Poem of the Week: i carry your heart // e.e. cummings

Photograph by Edward Weston / Photograph by Center for Creative Photography, Arizona

i carry your heart with me (i carry it in
my heart) i am never without it (anywhere
i go you go, my dear; and whatever is done
by only me is your doing, my darling)
                                                      i fear
no fate (for you are my fate, my sweet) i want
no world (for beautiful you are my world, my true)
and it’s you are whatever a moon has always meant
and whatever a sun will always sing is you

here is the deepest secret nobody knows
(here is the root of the root and the bud of the bud
and the sky of the sky of a tree called life; which grows
higher than soul can hope or mind can hide)
and this is the wonder that’s keeping the stars apart

i carry your heart (i carry it in my heart)

i carry your heart, e.e. cummings

You may have noticed the lack of capital letters in the caption, and no, that isn’t a mistake. In fact, it was one of the defining features of cummings’ poetry, so much so that he even stylised his name without capitals. e. e. cummings’ innovative use of structure, form and punctuation set him apart from his peers. He refused to conform to the traditional writing style, instead inspiring a new form, based on the ideas of modernist and imagist poetry.

There are so many incredible love poems out there, it’s hard for them to stand out, or for readers to know where to start when reading them. I felt this way for a long time, reading poem after poem that were beautiful but blurred into each other – until I discovered e. e. cummings.  Something about the freedom of his writing instantly connected with me. He uses simple images to create such beautiful poems, the lack of punctuation making them fluid and free.  

 Many of cummings’ poems, including ‘i carry your heart’, follow the conventions of the sonnet, with 14 lines and similar rhyme schemes. However, drawing from imagist styles he creates a more modernised twist on the tradition form. The versatility and accessibility of cummings’ style is evident by how well it has survived through time. Many contemporary poets, such as Rupi Kaur and Amanda Lovelace, who are bringing a new wave of popularity to poetry, follow conventions similar to that of cummings.

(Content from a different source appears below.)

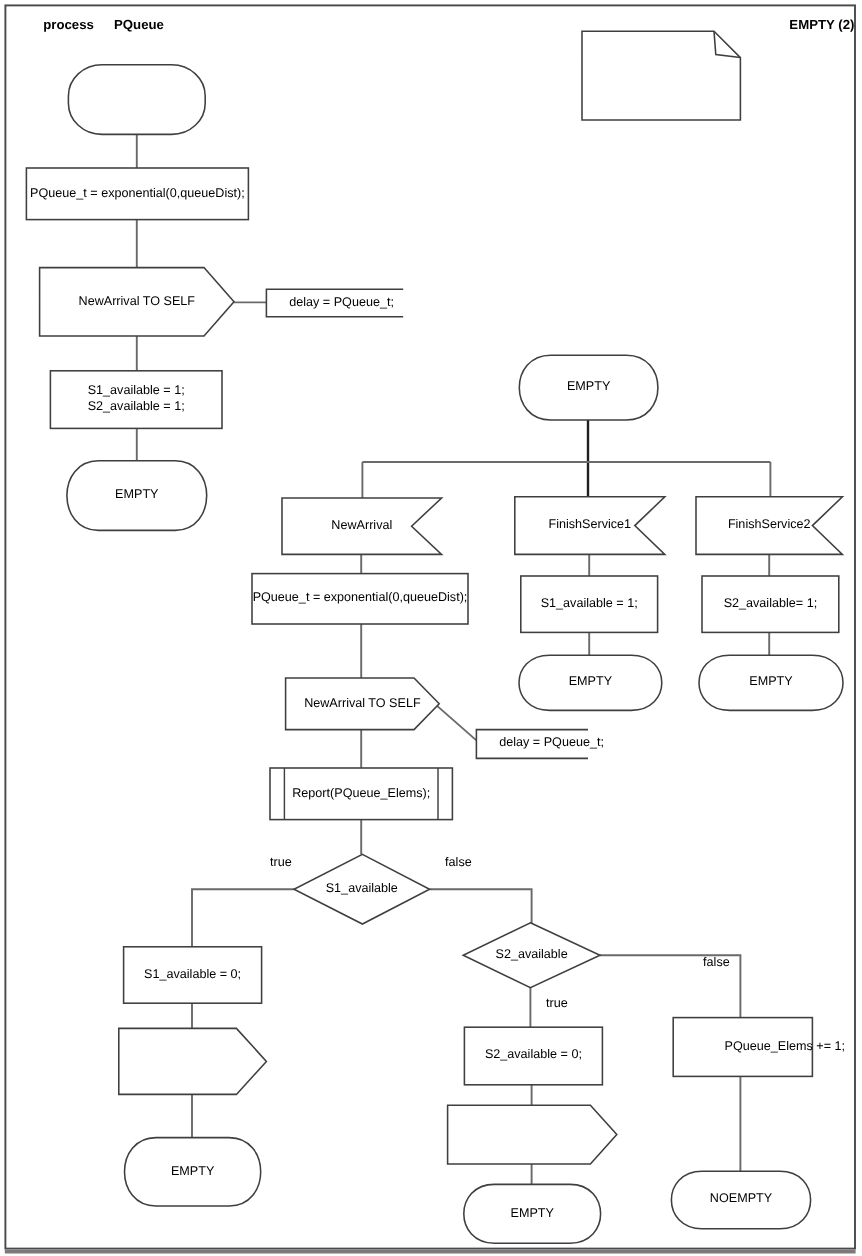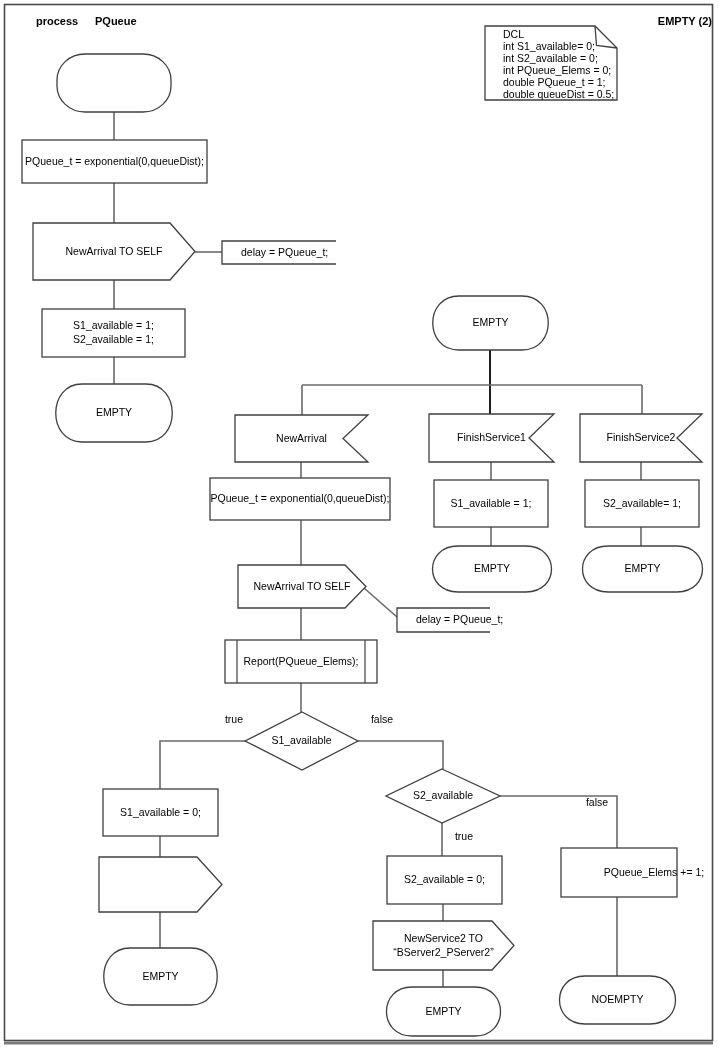"DCL" div.lbl { html: <div>DCL int S1_available= 0; int S2_available = 0; int PQueue_Elems = 0; double PQueue_t = 1; double queueDist = 0.5;</div> -> none }
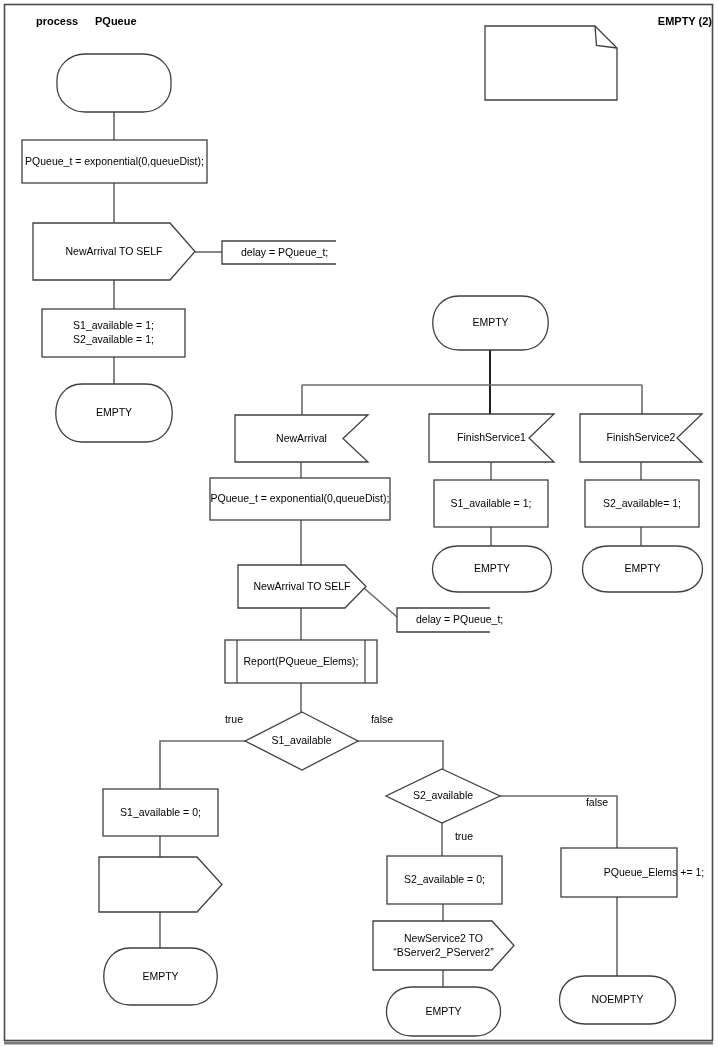"NewService2 TO" div.lbl { html: <div>NewService2 TO “BServer2_PServer2”</div> -> none }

It is not just his style that carries through time, but also the message of his poems. ‘i carry your heart’ is one of his many love poems, but the simplicity of the language means the beauty and sentiment behind his words are elevated. Written in first person and only punctuated with brackets, the narrator demonstrates the depth of their love. He explains how he carries his lover’s heart with him wherever he goes, ‘i carry your heart with me (i carry it in my heart)’, which is such a tender image.

Cummings uses natural imagery to emphasise the depth of the love he feels, by equating it with the fundamental elements of the natural world. He uses the sun and moon in other poems too, such as perhaps his most famous line, “You are my sun, my moon and all my stars”. He uses these powerful forces to stress the power of his love, “you are whatever a moon has always meant and whatever a sun will always sing is you”, where their personification acts to accentuate the grandeur of the speaker’s feelings.

One of the things that stands out the most to me is the repetition of ‘i carry your heart (i carry it in my heart)’ as the first and last line of the poem. This reinforces the power and intensity of the love cummings is portraying. It encompasses everything I love most about his writing.